L'établissement des tarifs des transports au Togo est aussi incohérent que la gestion que fait Faure Gnassingbé et sa bandes du pays | Caricature : Donisen Donald / Liberté
L’établissement des tarifs des transports au Togo est aussi incohérent que la gestion que fait Faure Gnassingbé du pays | Caricature : Donisen Donald / Liberté

En janvier 2014, le prix du baril était monté à 107 dollars et le prix à la pompe a été majoré pour atteindre 655 FCFA dans ce Togo. Plus de deux ans après, le baril est descendu à 40 dollars et le prix du litre est revenu récemment à 471 FCFA, soit une baisse de 184 FCFA, une situation qui a obligé le gouvernement à réajuster le prix des transports.

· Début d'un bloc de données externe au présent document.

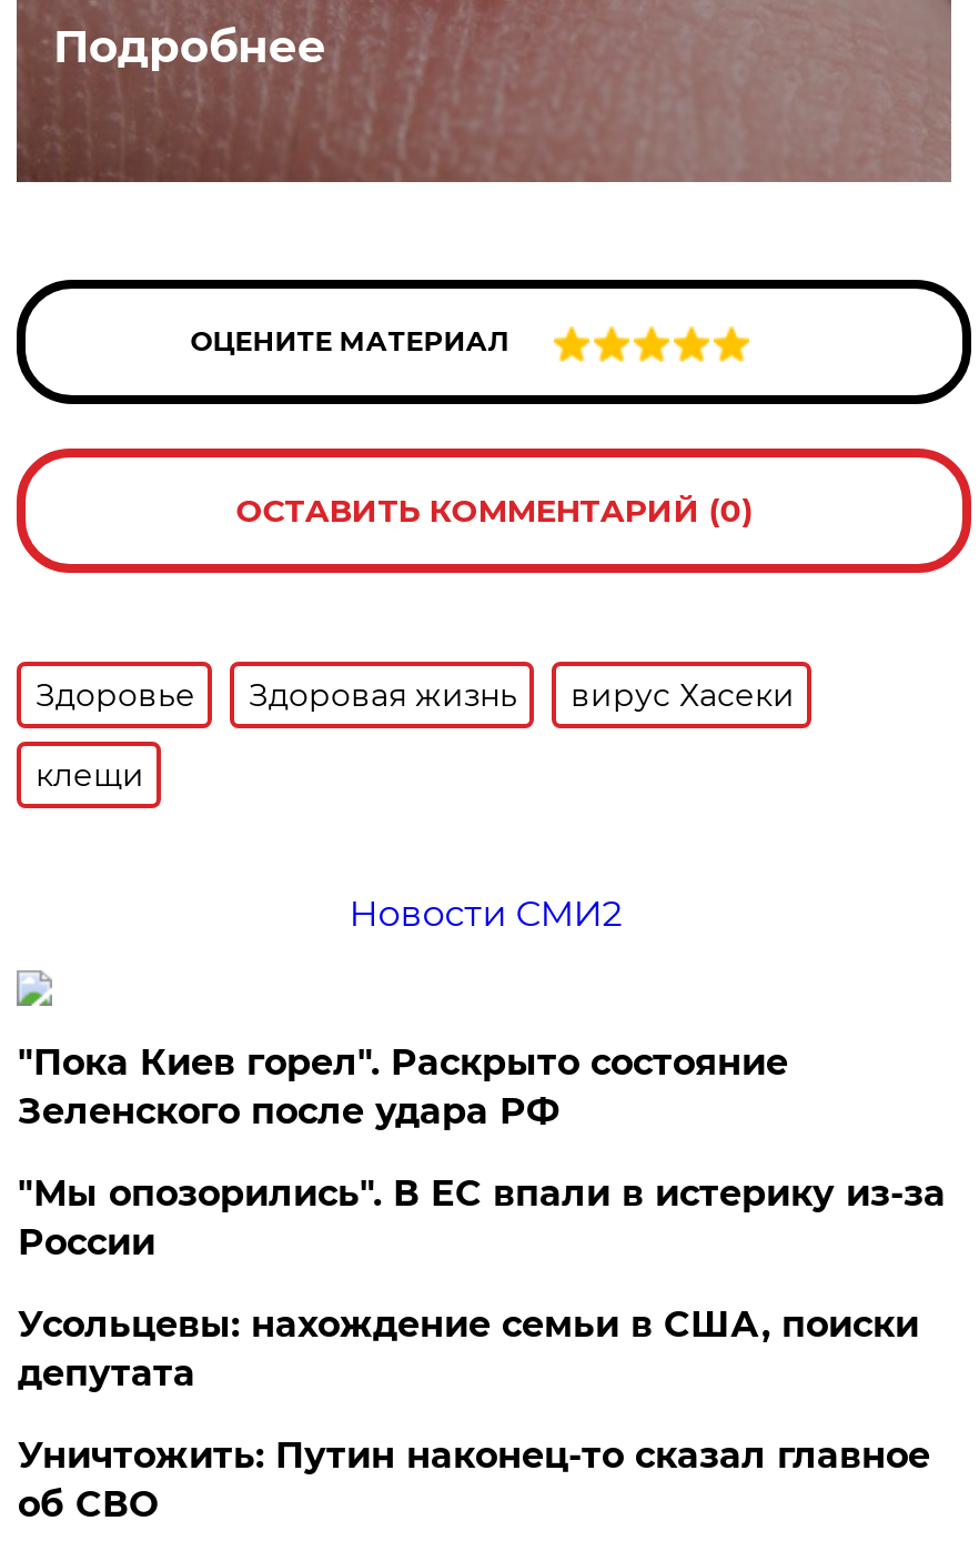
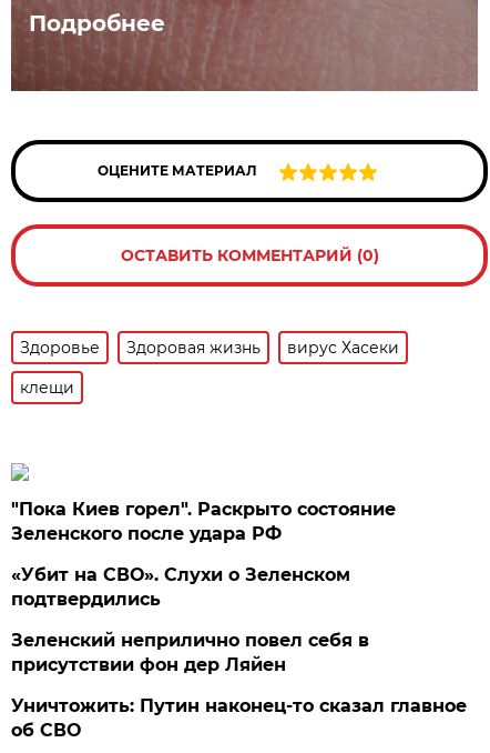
[349,893,622,935] Новости СМИ2 -> none
[18,1172,945,1263] "Мы опозорились". В ЕС впали в истерику из-за | России -> [12,564,351,610] «Убит на СВО». Слухи о Зеленском | подтвердились
[18,1303,919,1394] Усольцевы: нахождение семьи в США, поиски | депутата -> [12,630,370,675] Зеленский неприлично повел cебя в | присутствии фон дер Ляйен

Mais juste un seul exemple pour demander si les concepteurs avaient levé le coude avant la détermination des nouveaux tarifs. On a diminué des prix de 100 FCFA sur certaines lignes, mais le trajet Lomé-Tsévié est devenu plus cher. Depuis quand des passagers payaient 850 F pour se rendre à Tsévié et aujourd’hui on entend que désormais ce sera 750 FCFA ? Nous avons voulu crier, mais on s’est rendu compte que ceux qui restent dans leurs bureaux et décident des prix, prennent rarement les transports en commun.

« Les prix des transports urbains et interrégionaux sont en baisse depuis mardi. Ils suivent la courbe descendante des produits pétroliers dans les stations-service. Au terme d’un accord conclu entre les pouvoirs publics et les syndicats des transporteurs, le coût des trajets est désormais plus avantageux pour les passagers. Pour les officiels, la baisse du prix de l’essence doit bien sur profiter aux automobilistes, aux professionnels et aux utilisateurs des transports publics », écrit le site très calé en désinformation. On serait à leur place qu’on s’abstiendrait d’une telle fanfaronnade.

Parce que voyez-vous-même, depuis janvier 2014, c’est en mai 2016 que le gouvernement réagit, et de quelle manière ! Pour des différences de 100 FCFA, on saisit des médias pour claironner qu’on est à l’écoute du peuple. Pendant ce temps, le prix du bol de maïs franchit la barre des 700 FCFA alors qu’on est en saison des pluies. On aura tout vu et entendu au Togo.